The idea of success came up. That was the first time I’d ever thought of the idea of success, when I saw these guys that were from a not dissimilar background to my own. The communication was the thing that really fascinated me, because that’s what I’m about to a huge extent, is trying to get across to people and entertain and communicate. It’s very important to me, that people should have some kind of alternative choice rather than the mainstream. And so the fact that they were doing that in a rather fine and rather musical way really blew me away and was very important as a-
Nick B: A motivation.
Pete Brown: A motivation, yes. Yes.
Nick B: Yeah. What motivates you to get up and go about again?
Pete Brown: Well, I guess it’s because it defines me as a person, as a performer. I like performing. I like communicating with people. That’s always been the motivation, really.
I know some of you know Ginger Baker died today. Or this morning, I think, it was. Someone I’ve been associated with for many, many years. We did a project quite recently which is going to come out next year. Cream songs played acoustically with all sorts of interesting people like Joe Bonamassa and stuff. And Ginger played on four of the sessions. Played really good, actually, so it was a very nice thing for him to end with.

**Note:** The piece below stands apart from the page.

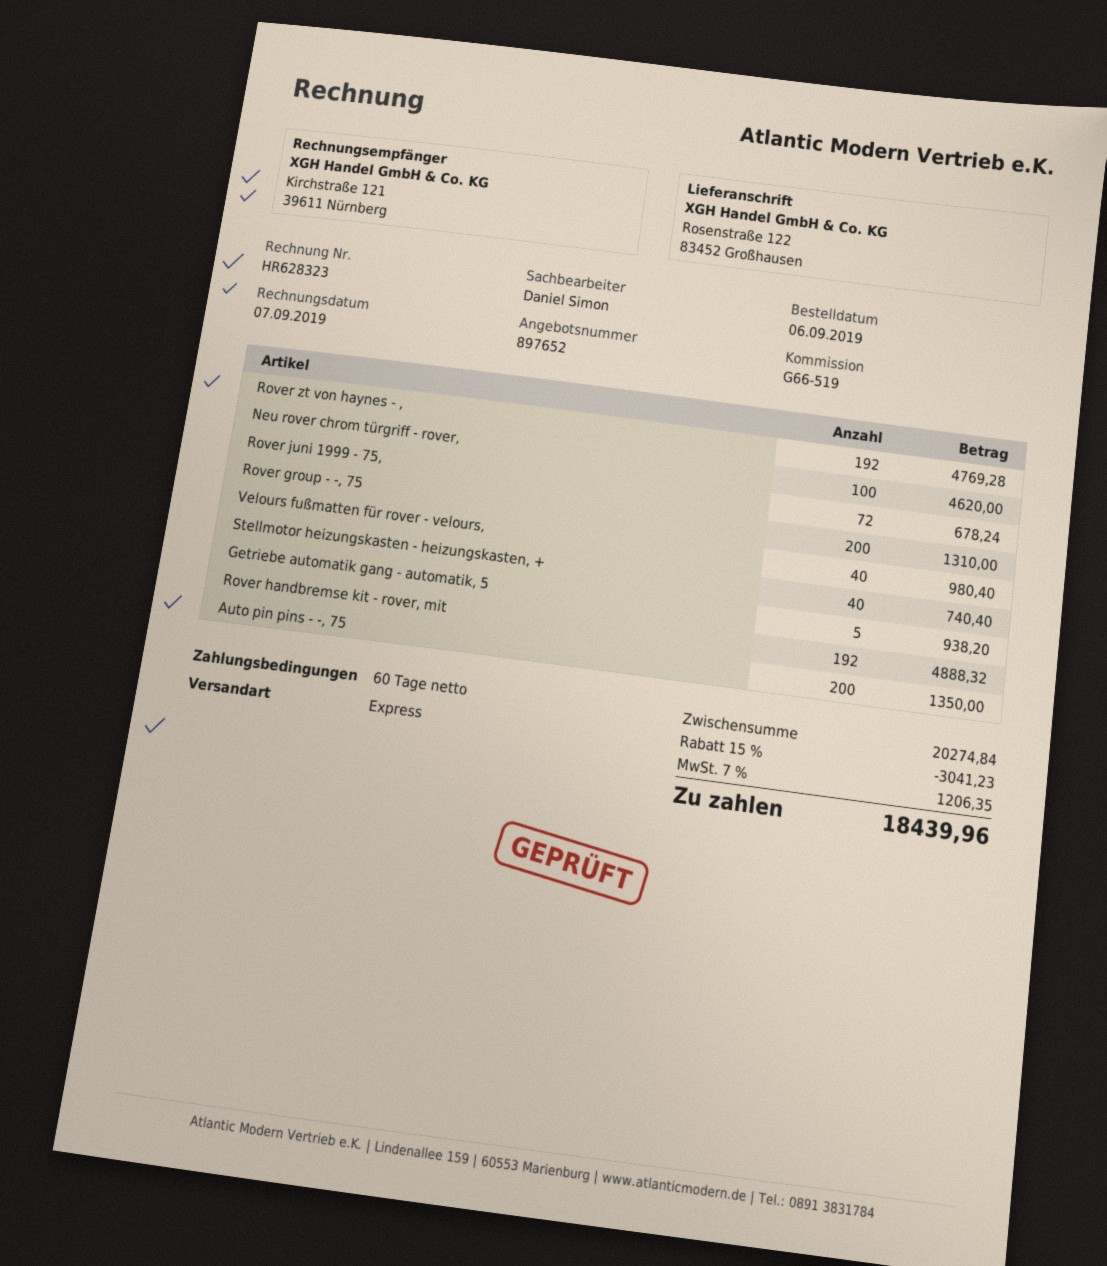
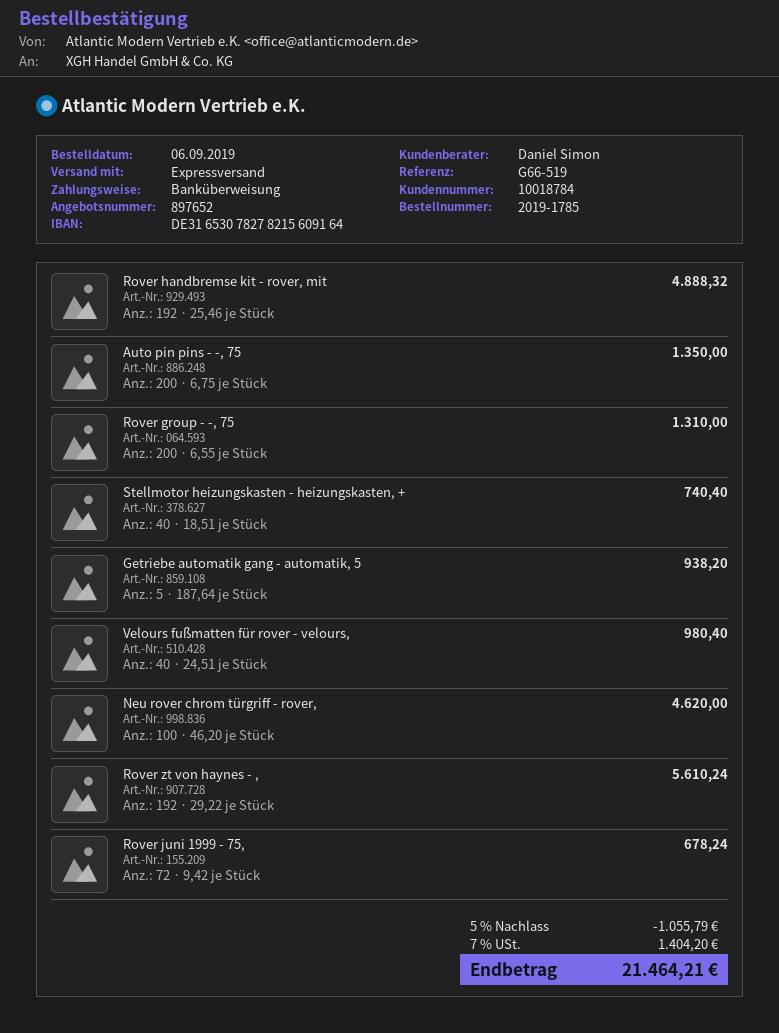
Rover zt von haynes - ,: 192 for 4769.28 -> 192 for 5610.24
discount: 15% = 3041.23 -> 5% = 1055.79
tax: 7% = 1206.35 -> 7% = 1404.20
total: 18439.96 -> 21464.21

And this first poem I’m going to read you is about hopefully not being replaced. Ginger is irreplaceable and I’d like you to know that. This is called Robots. “After the next right-wing revolution, the workers and professionals will be replaced by robots. The ultimate economic solution. They will not strike, require wages or food. The upper classes will then have won the battle against their old adversary. They can relax into the next stage of their lives of leisure. But see them riding around on electronic war horses, dressed to kill, in red and black, hunting in vain for the hungry people who ate their racing thoroughbreds.”